I have the following scenario where,
Data volume of an index is 85GB/day with a daily index rotation and retention of 90 days.
Similarly I have 14 other indices with the same data volume per day.
I have a system which has 64GB ram and 12 Core of CPU. Where I have the heap configured to 28GB. (considering the allocation is <50% available RAM)
Based on the below statement, 28GB*20 = 560 shards can be allocated per node. But I am not sure whether it applicable for only primary shards or this include replica as well.
A good rule-of-thumb is to ensure you keep the number of shards per node below 20 per GB heap it has configured. A node with a 30GB heap should therefore have a maximum of 600 shards, but the further below this limit you can keep it the better.
And the number of data nodes calculated as ,
- Sum of the whole index size for the retention = 85GB90days14 sources = 107100GB
- No. of primary shards (considering max. size of the shard limits to 50GB) = 107100/50 = 2142 shards.

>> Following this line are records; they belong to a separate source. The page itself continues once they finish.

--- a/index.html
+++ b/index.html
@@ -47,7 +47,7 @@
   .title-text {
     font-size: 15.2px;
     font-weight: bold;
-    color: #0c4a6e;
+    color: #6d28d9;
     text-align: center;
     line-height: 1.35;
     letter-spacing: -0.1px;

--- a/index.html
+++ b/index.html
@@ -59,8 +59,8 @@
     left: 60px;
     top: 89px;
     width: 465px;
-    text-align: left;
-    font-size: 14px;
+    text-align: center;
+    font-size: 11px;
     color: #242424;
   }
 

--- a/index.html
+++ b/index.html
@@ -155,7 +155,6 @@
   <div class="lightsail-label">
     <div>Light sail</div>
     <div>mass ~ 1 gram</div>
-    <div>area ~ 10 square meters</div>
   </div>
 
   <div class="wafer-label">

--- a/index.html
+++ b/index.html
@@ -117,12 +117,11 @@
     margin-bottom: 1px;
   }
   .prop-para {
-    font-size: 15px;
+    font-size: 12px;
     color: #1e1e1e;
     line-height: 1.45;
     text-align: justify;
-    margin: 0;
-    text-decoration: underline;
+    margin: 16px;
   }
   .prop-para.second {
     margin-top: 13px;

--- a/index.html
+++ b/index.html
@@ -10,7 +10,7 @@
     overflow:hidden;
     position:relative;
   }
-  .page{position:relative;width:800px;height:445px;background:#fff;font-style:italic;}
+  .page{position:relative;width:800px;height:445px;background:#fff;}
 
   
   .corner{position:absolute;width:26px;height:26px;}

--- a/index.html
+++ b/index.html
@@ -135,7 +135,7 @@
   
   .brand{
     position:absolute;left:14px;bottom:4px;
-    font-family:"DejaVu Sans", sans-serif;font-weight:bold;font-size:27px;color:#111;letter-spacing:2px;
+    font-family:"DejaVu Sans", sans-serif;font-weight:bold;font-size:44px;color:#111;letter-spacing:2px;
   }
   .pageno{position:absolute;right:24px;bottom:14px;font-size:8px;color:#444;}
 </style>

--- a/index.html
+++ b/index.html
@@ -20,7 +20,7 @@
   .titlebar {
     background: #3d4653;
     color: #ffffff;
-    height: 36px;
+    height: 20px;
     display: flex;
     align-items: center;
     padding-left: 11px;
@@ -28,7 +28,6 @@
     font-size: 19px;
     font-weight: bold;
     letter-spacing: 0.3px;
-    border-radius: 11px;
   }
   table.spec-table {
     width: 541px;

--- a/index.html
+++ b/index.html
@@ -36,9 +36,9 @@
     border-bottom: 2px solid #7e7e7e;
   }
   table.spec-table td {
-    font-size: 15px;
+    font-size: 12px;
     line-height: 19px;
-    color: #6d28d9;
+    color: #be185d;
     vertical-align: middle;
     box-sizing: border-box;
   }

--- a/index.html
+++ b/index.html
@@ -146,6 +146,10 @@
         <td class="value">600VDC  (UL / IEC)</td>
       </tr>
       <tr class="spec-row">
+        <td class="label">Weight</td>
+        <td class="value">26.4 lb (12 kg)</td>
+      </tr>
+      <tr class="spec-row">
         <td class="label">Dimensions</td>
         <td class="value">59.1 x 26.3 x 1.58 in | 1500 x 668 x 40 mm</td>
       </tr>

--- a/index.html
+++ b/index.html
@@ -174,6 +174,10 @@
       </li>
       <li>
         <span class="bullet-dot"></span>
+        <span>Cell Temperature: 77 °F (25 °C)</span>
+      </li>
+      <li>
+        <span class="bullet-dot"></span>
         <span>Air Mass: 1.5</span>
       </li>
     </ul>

- Total no. of shards considering a replica for each = 2142 primary shards * 2 = 4284
- No. of data node needed considering only primary shards = 2142/560 = approx. 4 data nodes.
- considering primary & replica shards, total no. of data node is 4284/560 = approx. 8 date nodes.
Can I consider 4 data nodes over 8 data nodes due to capacity constraints.
I assume replica shards mostly in passive state and may not consume the resource. Please correct me if I am wrong.